Ia menegaskan bahwa pembentukan karakter tak bisa hanya dibebankan kepada guru di sekolah, tapi juga membutuhkan keterlibatan aktif orang tua. “Karakter anak dibentuk secara kolaboratif. Guru dan orang tua harus sama-sama punya peran,” tandasnya.
Usai dari SDN Kaliasin I, Cak Eri melanjutkan kunjungan ke SMPN 6 Surabaya. Bersama Asisten I Pemkot Surabaya, M. Fikser, dan Kepala Dispendik Surabaya, Yusuf Masruh, ia meninjau beragam aktivitas siswa seperti karawitan, bola basket, paskibraka, hingga paduan suara.

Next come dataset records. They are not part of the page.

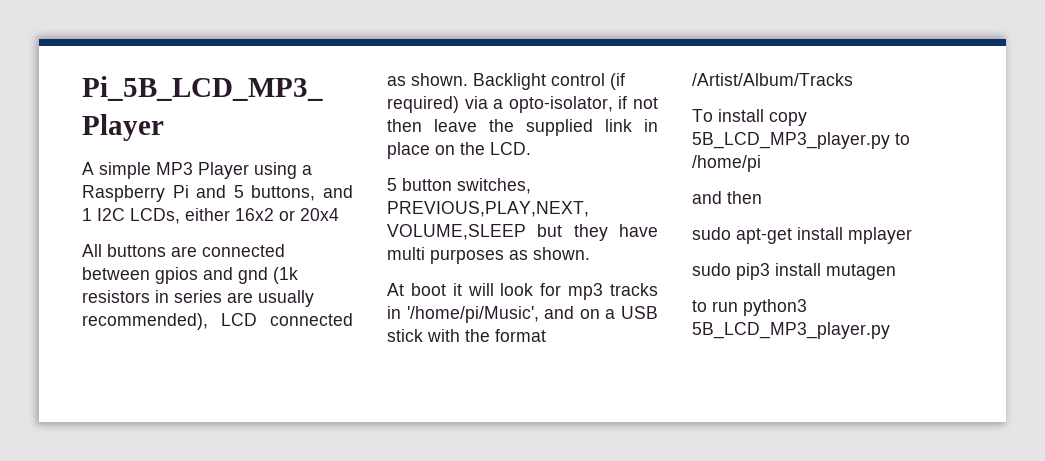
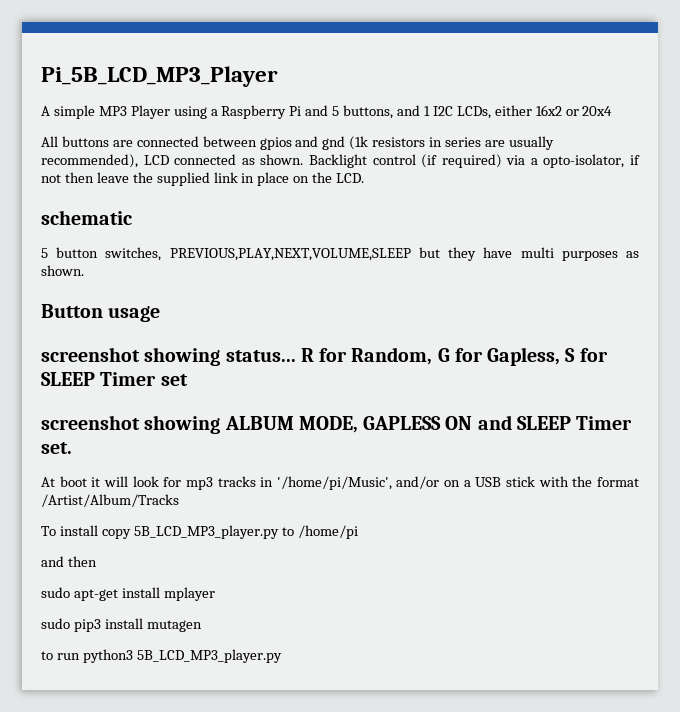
+ schematic
+ Button usage
+ screenshot showing status... R for Random, G for Gapless, S for SLEEP Timer set
+ screenshot showing ALBUM MODE, GAPLESS ON and SLEEP Timer set.
- At boot it will look for mp3 tracks in '/home/pi/Music', and on a USB stick with the format /Artist/Album/Tracks
+ At boot it will look for mp3 tracks in '/home/pi/Music', and/or on a USB stick with the format /Artist/Album/Tracks

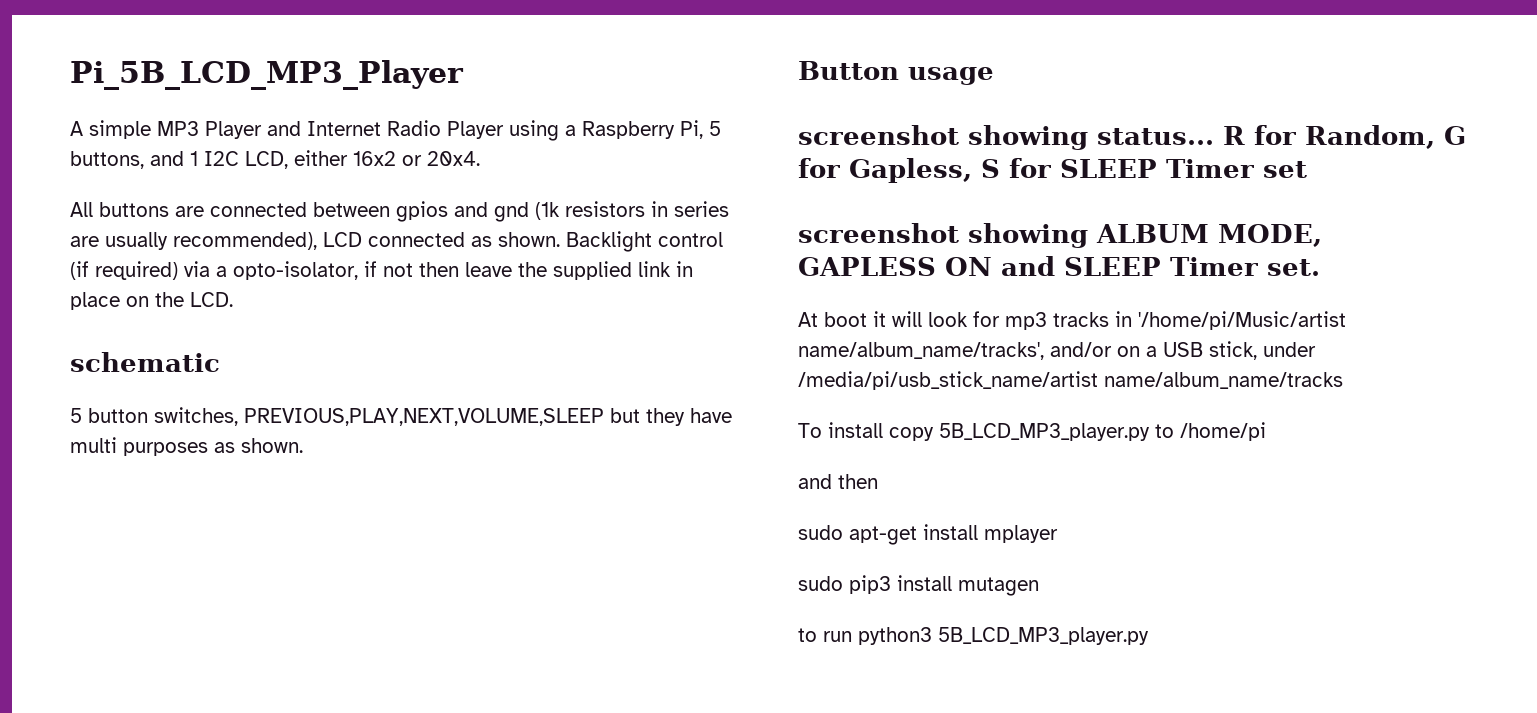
- A simple MP3 Player using a Raspberry Pi and 5 buttons, and 1 I2C LCDs, either 16x2 or 20x4
+ A simple MP3 Player and Internet Radio Player using a Raspberry Pi, 5 buttons, and 1 I2C LCD, either 16x2 or 20x4.
- At boot it will look for mp3 tracks in '/home/pi/Music', and/or on a USB stick with the format /Artist/Album/Tracks
+ At boot it will look for mp3 tracks in '/home/pi/Music/artist name/album_name/tracks', and/or on a USB stick, under /media/pi/usb_stick_name/artist name/album_name/tracks

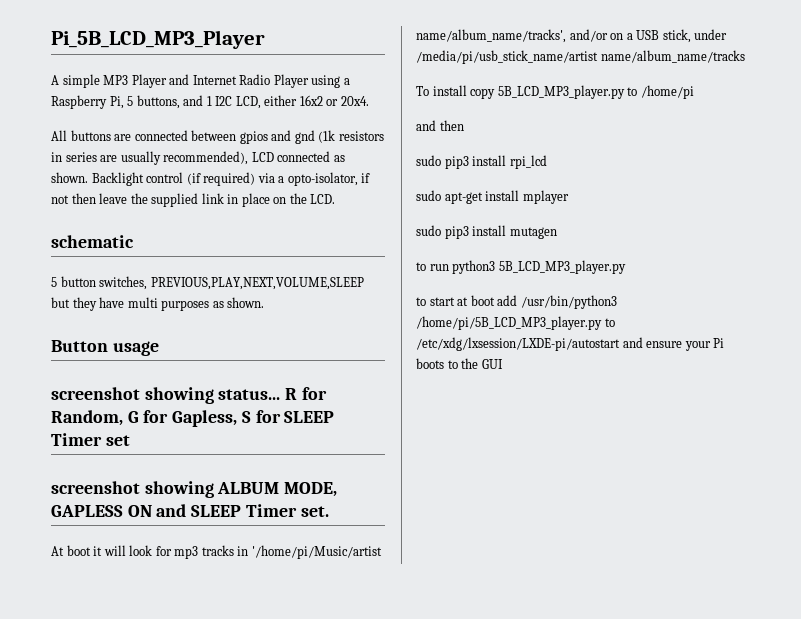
+ sudo pip3 install rpi_lcd
+ to start at boot add /usr/bin/python3 /home/pi/5B_LCD_MP3_player.py to /etc/xdg/lxsession/LXDE-pi/autostart and ensure your Pi boots to the GUI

Dalam kesempatan itu, Cak Eri sempat berdialog dengan Yusuf Bagus Kristianto, siswa kelas 8 SMPN 6. Yusuf menyampaikan rasa terima kasih atas program SAS yang menurutnya sangat bermanfaat.
“Program ini bagus sekali. Kita bisa menyalurkan bakat, belajar lebih disiplin, dan tidak lagi dibebani PR. Sekarang diganti dengan latihan soal yang dikumpulkan di waktu tertentu,” ujar Yusuf.